#### ACTIVITY:
Lines from the one containing "padding: 0 9px" through the end of the listing are what is wanted, given again exactly with both ends included and pictures left out.
### THE INPUT
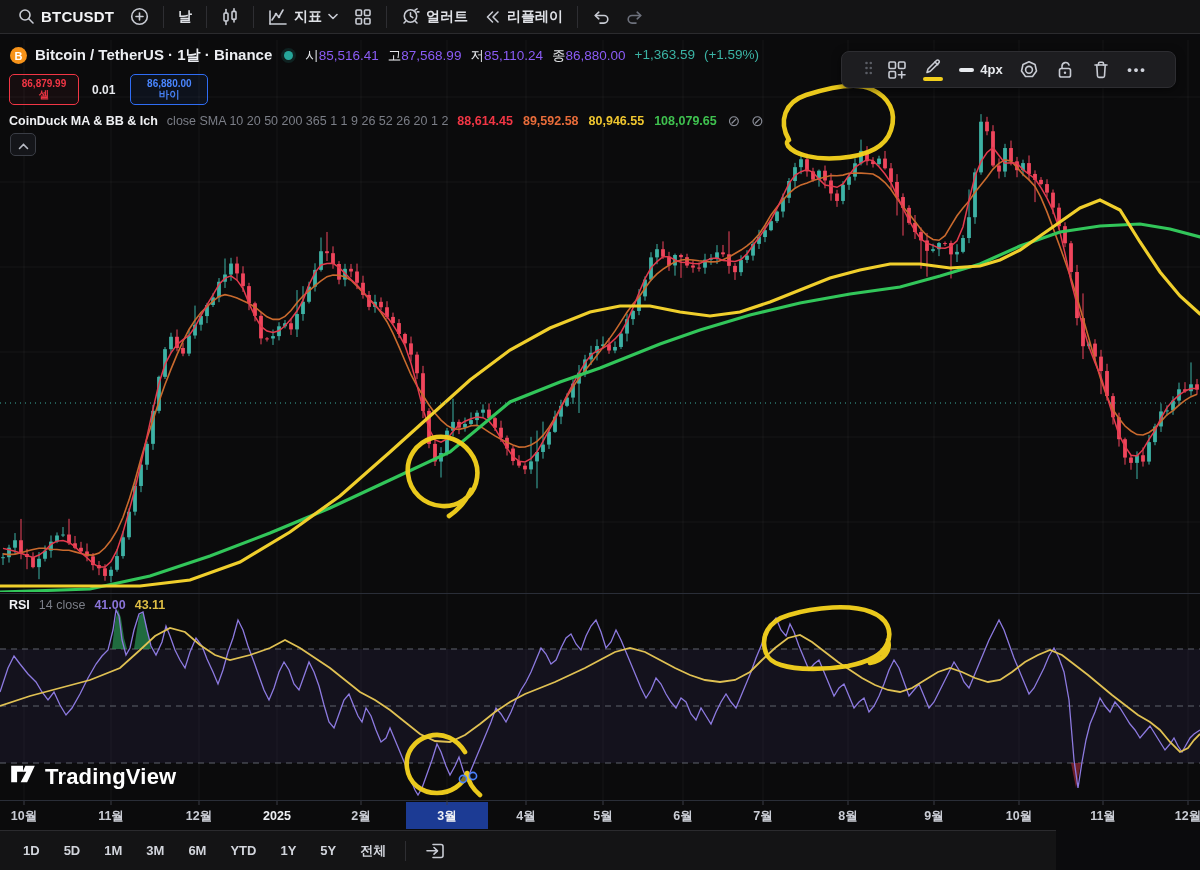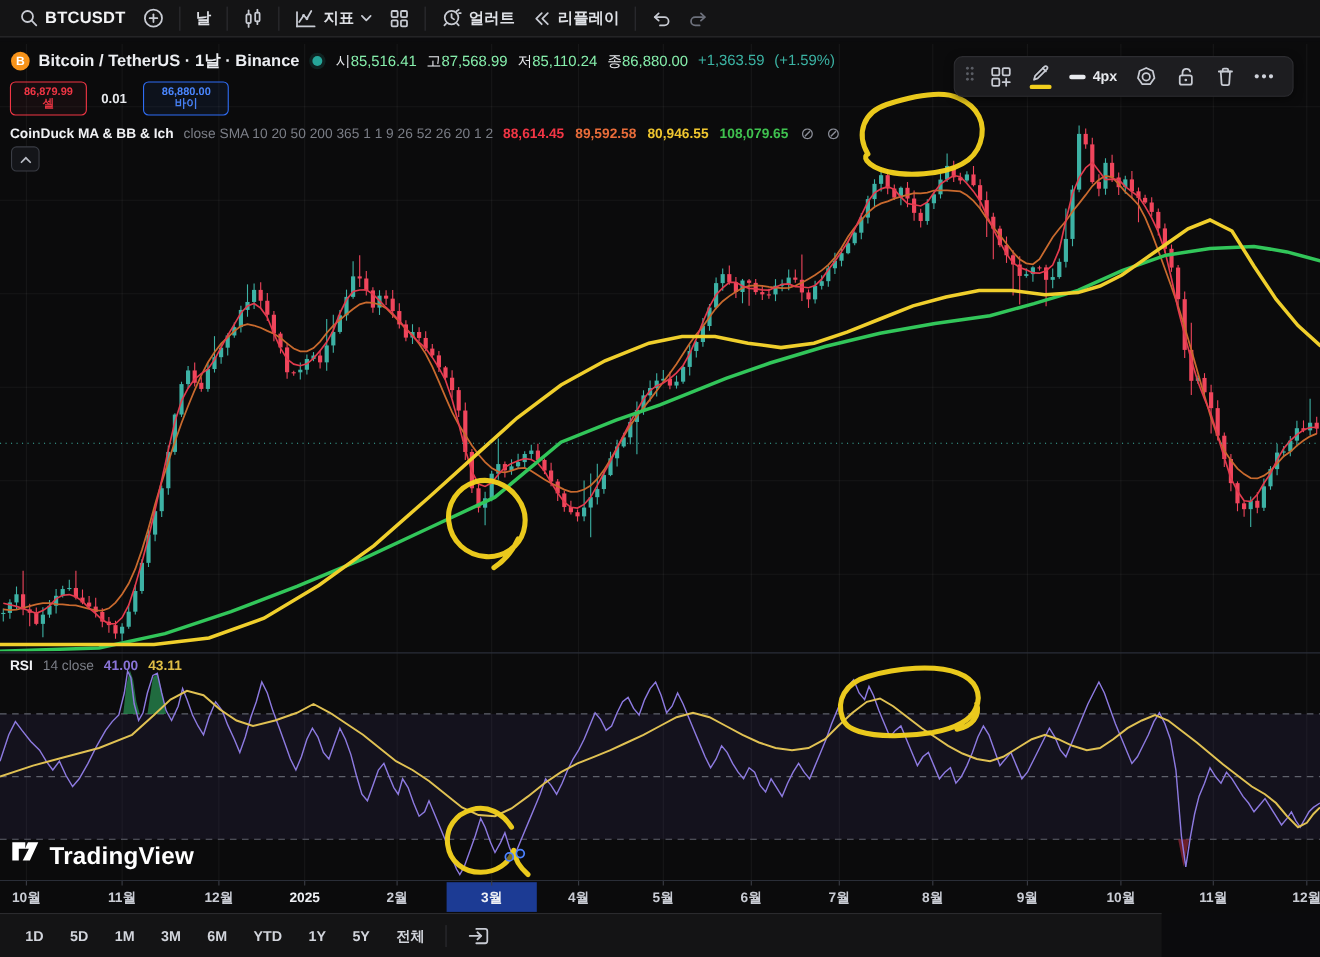"85,516.41" .ohlc .v { color: #86efac -> #8b5cf6 }
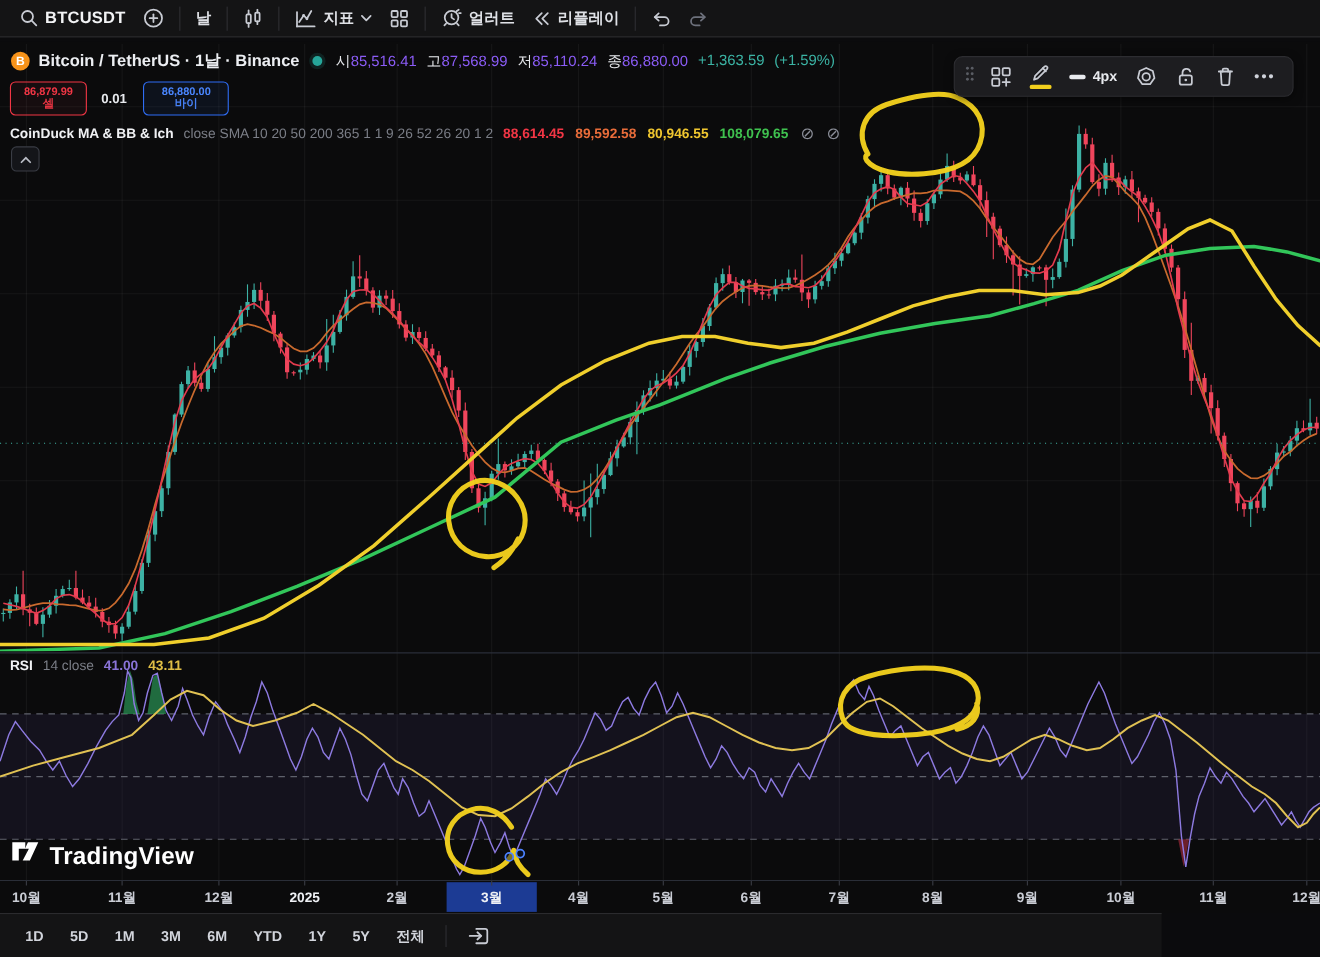"4px" #draw-toolbar { padding: 0 9px -> 0 22px }
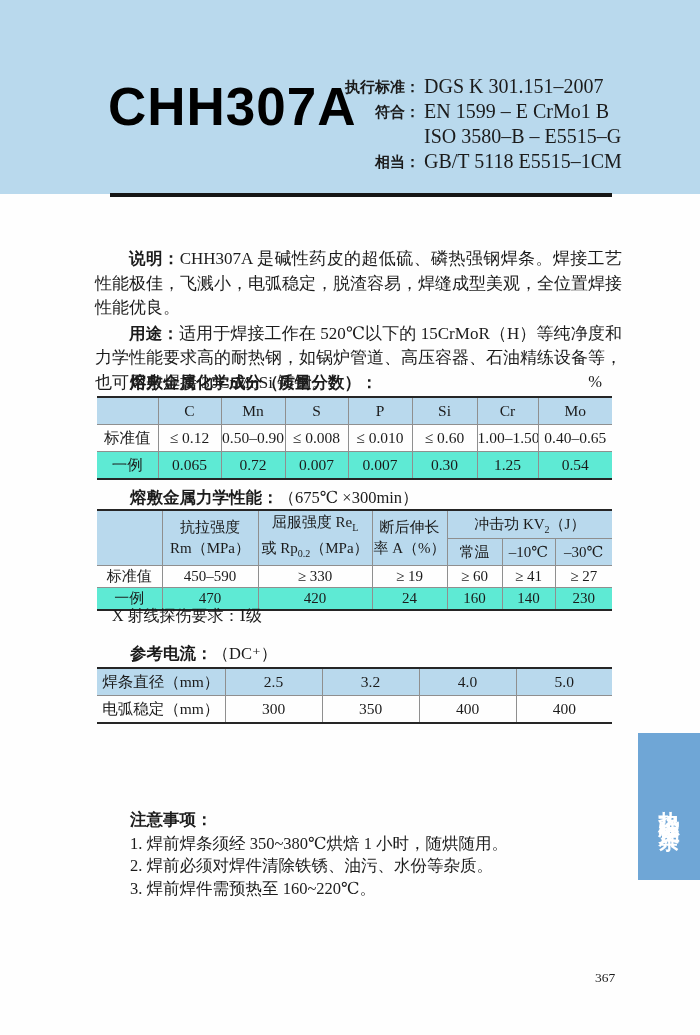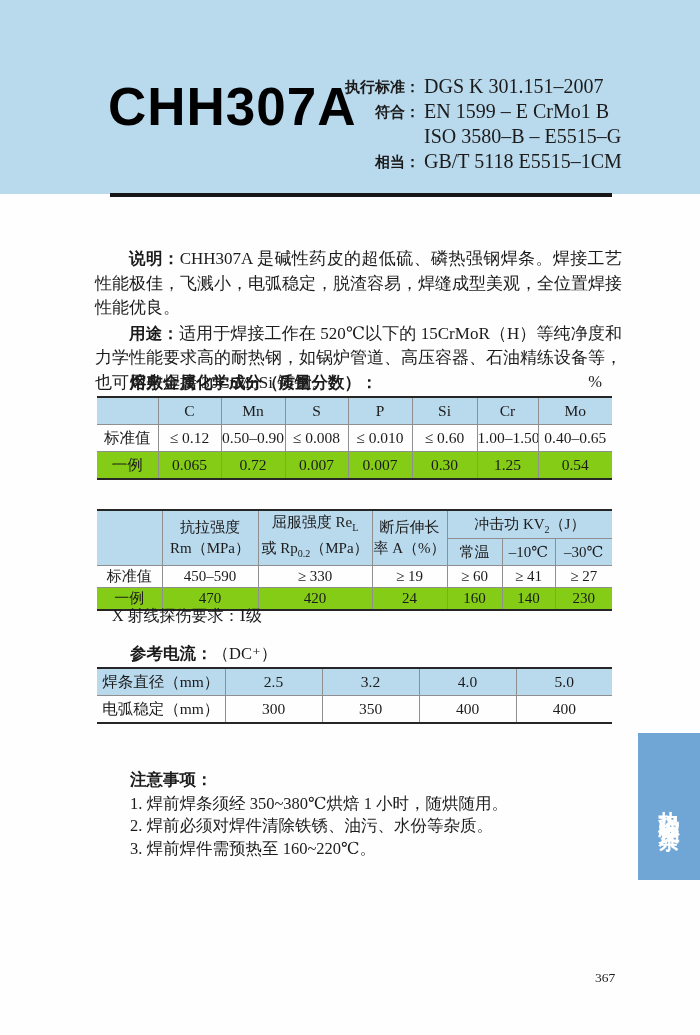"一例" tr.tint td { background: #84cc16 -> #5eead4 }
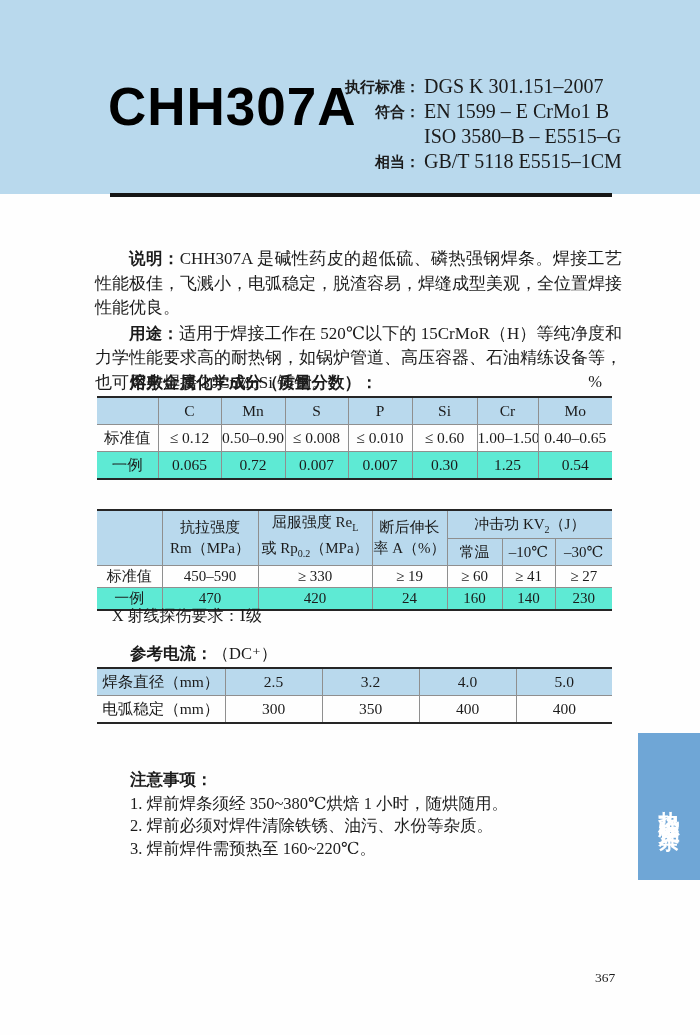"熔敷金属力学性能：（675℃ ×300min）" div.sec-title { html: none -> <div> <span>熔敷金属力学性能：</span><span>（675℃ ×300min）</span> </div> }
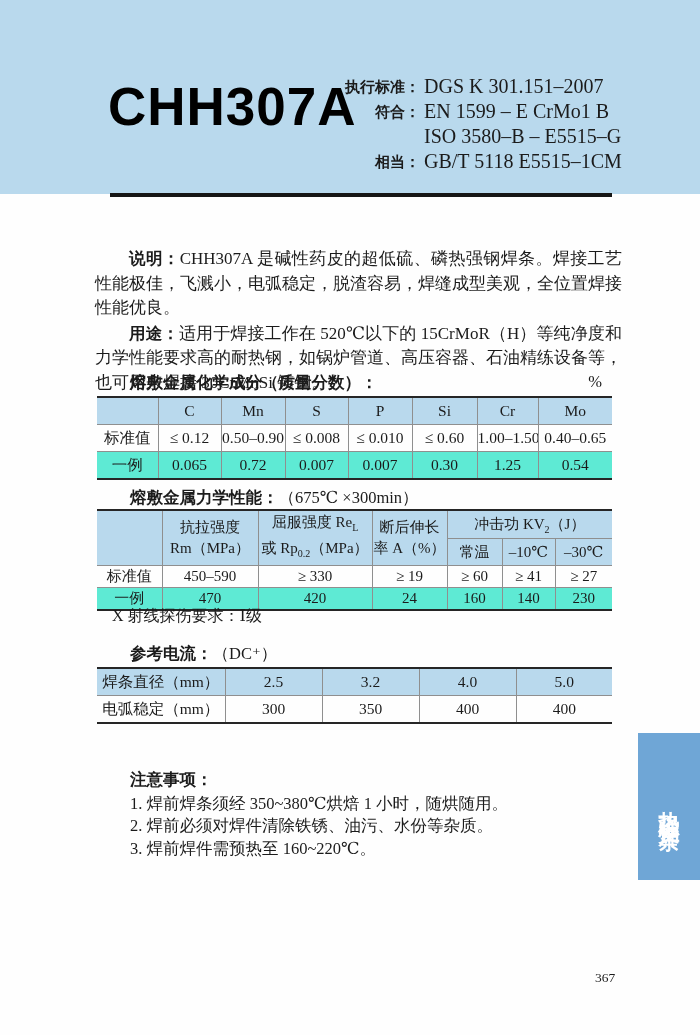"注意事项：" .notes-title { margin-top: none -> 40px }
######
#### EXERCISE RESPONSE:
"4px" #draw-toolbar { padding: 0 9px -> 0 22px }
"一例" tr.tint td { background: #84cc16 -> #5eead4 }
"熔敷金属力学性能：（675℃ ×300min）" div.sec-title { html: none -> <div> <span>熔敷金属力学性能：</span><span>（675℃ ×300min）</span> </div> }
"注意事项：" .notes-title { margin-top: none -> 40px }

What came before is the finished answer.